** The task **
Search the data for the word "justify" and copy every line that contains it.
Start of Data in this exercise
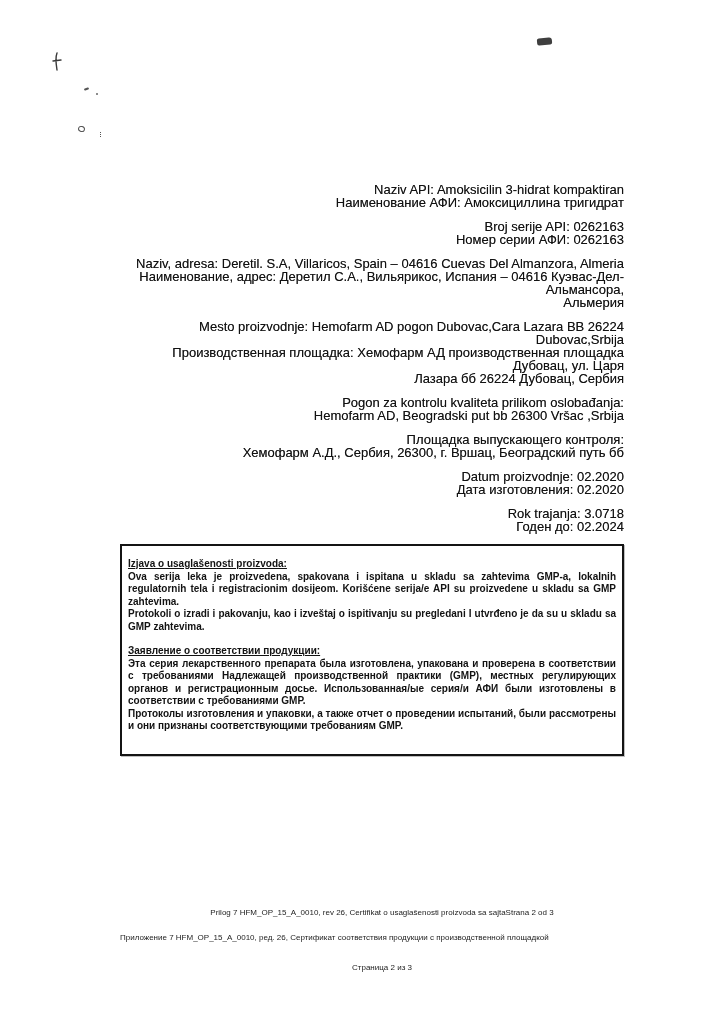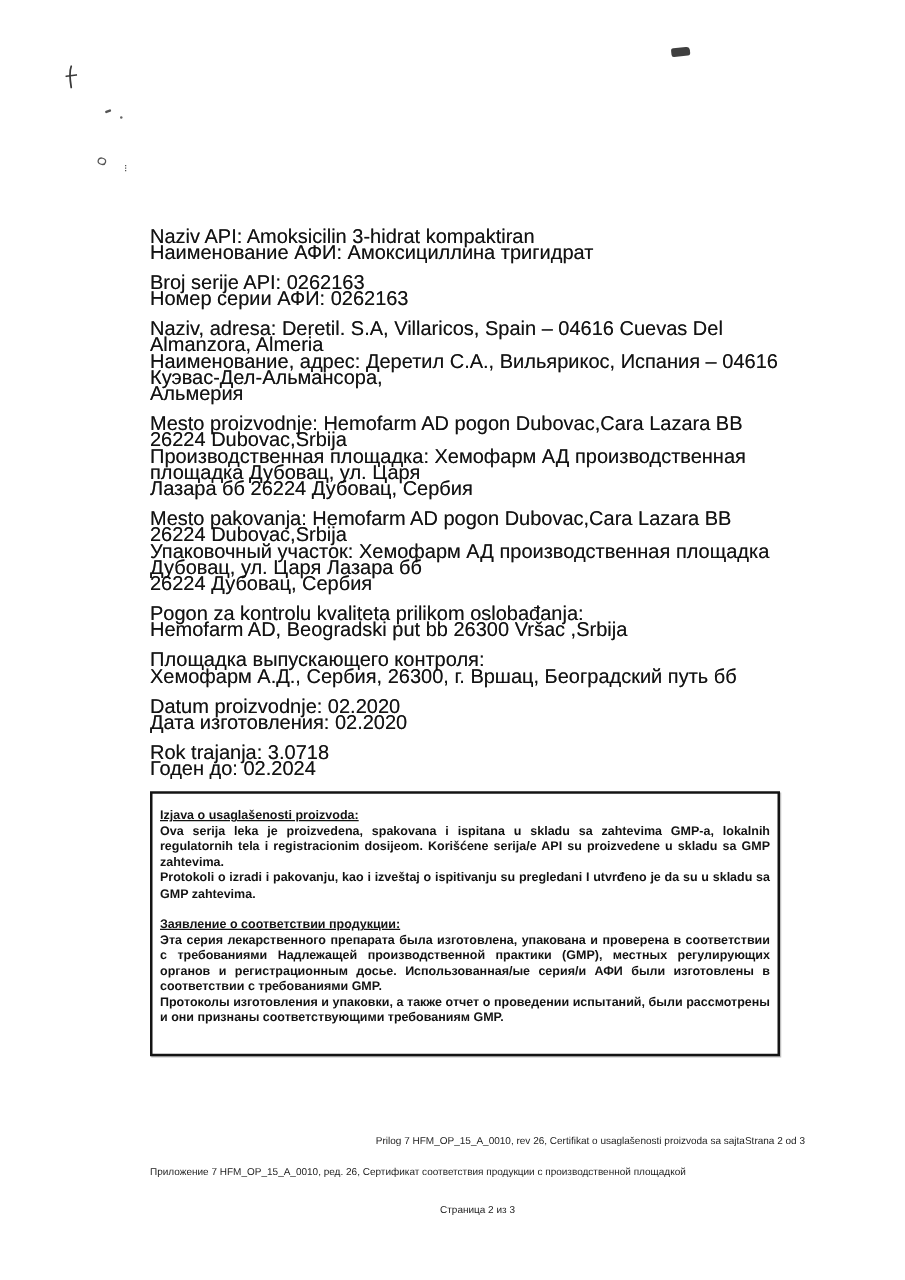--- a/index.html
+++ b/index.html
@@ -15,24 +15,25 @@
 
   
   .content {
     position: absolute;
     top: 183px;
     left: 120px;
     width: 504px;
   }
   .field {
     margin: 0 0 11px 0;
-    font-size: 16px;
+    font-size: 13px;
     line-height: 13px;
     white-space: pre-line;
     text-shadow: 0 0 0.5px rgba(0,0,0,0.55);
+    text-align: right;
   }
 
   
   .decl-box {
     margin-top: 5px;
     border: 2px solid #141414;
     padding: 12px 6px 5px 6px;
     box-shadow: 1px 1px 0 rgba(0,0,0,0.25);
   }
   .decl-heading {
@@ -57,21 +58,21 @@
     position: absolute;
     left: 120px;
     top: 908px;
     width: 524px;
     font-size: 8px;
     line-height: 10px;
     color: #1c1c1c;
   }
   .footer-row1 {
     display: flex;
-    justify-content: flex-end;
+    justify-content: center;
     align-items: baseline;
   }
   .footer-row2 { margin-top: 15px; }
   .footer-page2 { text-align: center; margin-top: 20px; }
 
   
   .artifact { position: absolute; pointer-events: none; }
   .pen-mark { left: 50px; top: 52px; }
   .smudge {
     left: 537px; top: 38px;
@@ -104,23 +105,20 @@
     <p class="field">Naziv API: Amoksicilin 3-hidrat kompaktiran
 Наименование АФИ: Амоксициллина тригидрат</p>
     <p class="field">Broj serije API: 0262163
 Номер серии АФИ: 0262163</p>
     <p class="field">Naziv, adresa: Deretil. S.A, Villaricos, Spain – 04616 Cuevas Del Almanzora, Almeria
 Наименование, адрес: Деретил С.А., Вильярикос, Испания – 04616 Куэвас-Дел-Альмансора,
 Альмерия</p>
     <p class="field">Mesto proizvodnje: Hemofarm AD pogon Dubovac,Cara Lazara BB 26224 Dubovac,Srbija
 Производственная площадка: Хемофарм АД производственная площадка Дубовац, ул. Царя
 Лазара бб 26224 Дубовац, Сербия</p>
-    <p class="field">Mesto pakovanja: Hemofarm AD pogon Dubovac,Cara Lazara BB 26224 Dubovac,Srbija
-Упаковочный участок: Хемофарм АД производственная площадка Дубовац, ул. Царя Лазара бб
-26224 Дубовац, Сербия</p>
     <p class="field">Pogon za kontrolu kvaliteta prilikom oslobađanja:
 Hemofarm AD, Beogradski put bb 26300 Vršac ,Srbija</p>
     <p class="field">Площадка выпускающего контроля:
 Хемофарм А.Д., Сербия, 26300, г. Вршац, Београдский путь бб</p>
     <p class="field">Datum proizvodnje: 02.2020
 Дата изготовления: 02.2020</p>
     <p class="field">Rok trajanja: 3.0718
 Годен до: 02.2024</p>
 
     <section class="decl-box">

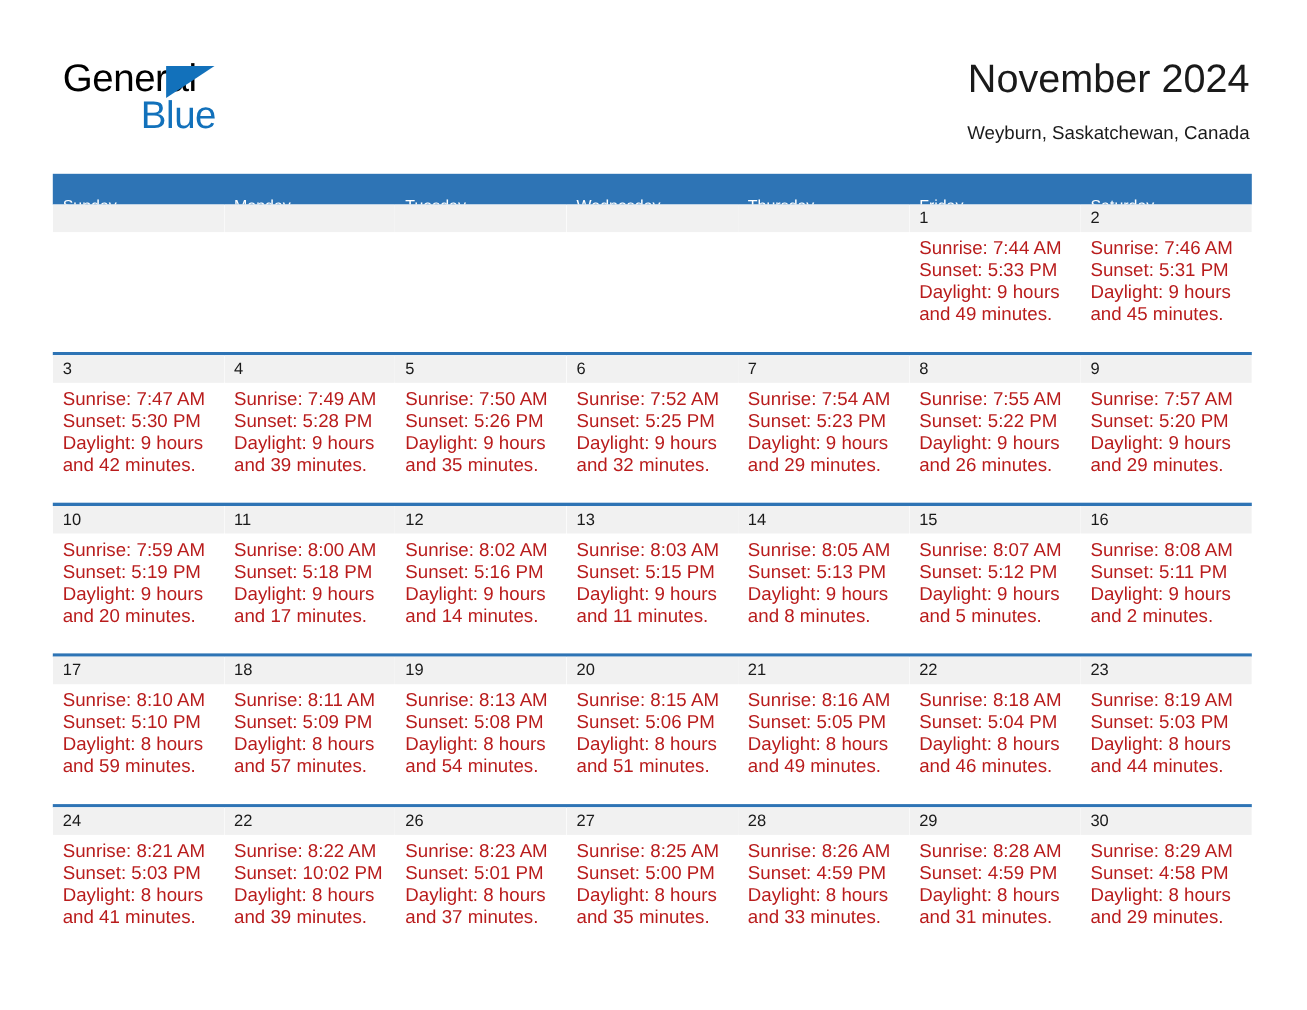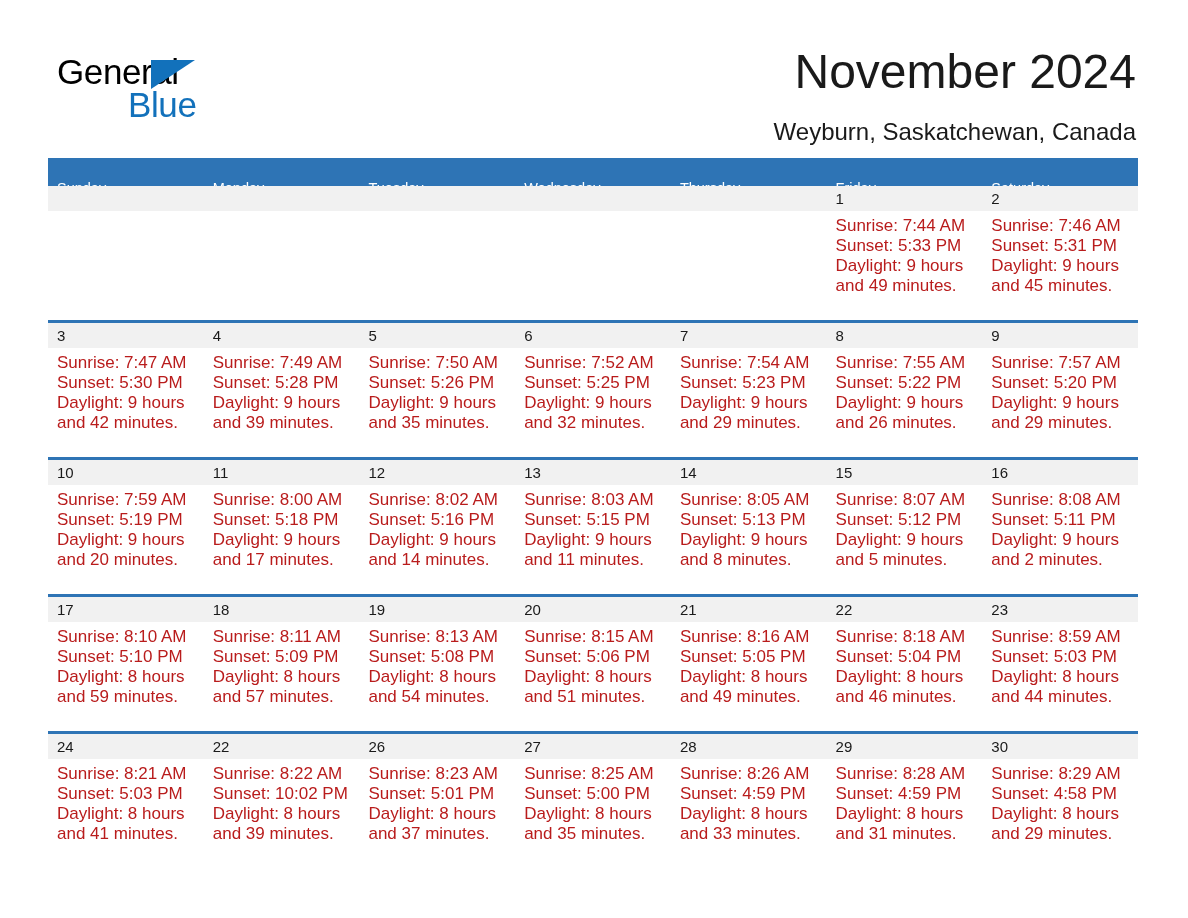--- a/index.html
+++ b/index.html
@@ -68,29 +68,29 @@
     white-space: nowrap;
   }
 
   .title-block {
     position: absolute;
     right: 52px;
     top: 48px;
     text-align: right;
   }
   .month-title {
-    font-size: 48px;
+    font-size: 36px;
     font-weight: normal;
     color: #1a1a1a;
     line-height: 48px;
     white-space: nowrap;
   }
   .location {
-    margin-top: 22px;
-    font-size: 24px;
+    margin-top: 11px;
+    font-size: 17px;
     font-weight: normal;
     color: #1a1a1a;
     line-height: 28px;
     white-space: nowrap;
   }
 
   
   .calendar {
     position: absolute;
     left: 48px;
@@ -411,21 +411,21 @@
         <div class="day-info">
           <div>Sunrise: 8:18 AM</div>
           <div>Sunset: 5:04 PM</div>
           <div>Daylight: 8 hours</div>
           <div>and 46 minutes.</div>
         </div>
       </div>
       <div class="day-cell">
         <div class="day-number-band">23</div>
         <div class="day-info">
-          <div>Sunrise: 8:59 AM</div>
+          <div>Sunrise: 8:19 AM</div>
           <div>Sunset: 5:03 PM</div>
           <div>Daylight: 8 hours</div>
           <div>and 44 minutes.</div>
         </div>
       </div>
     </div>
 
     <div class="week-row">
       <div class="day-cell">
         <div class="day-number-band">24</div>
End of Data in this exercise
** Answer to the problem **
-    justify-content: flex-end;
+    justify-content: center;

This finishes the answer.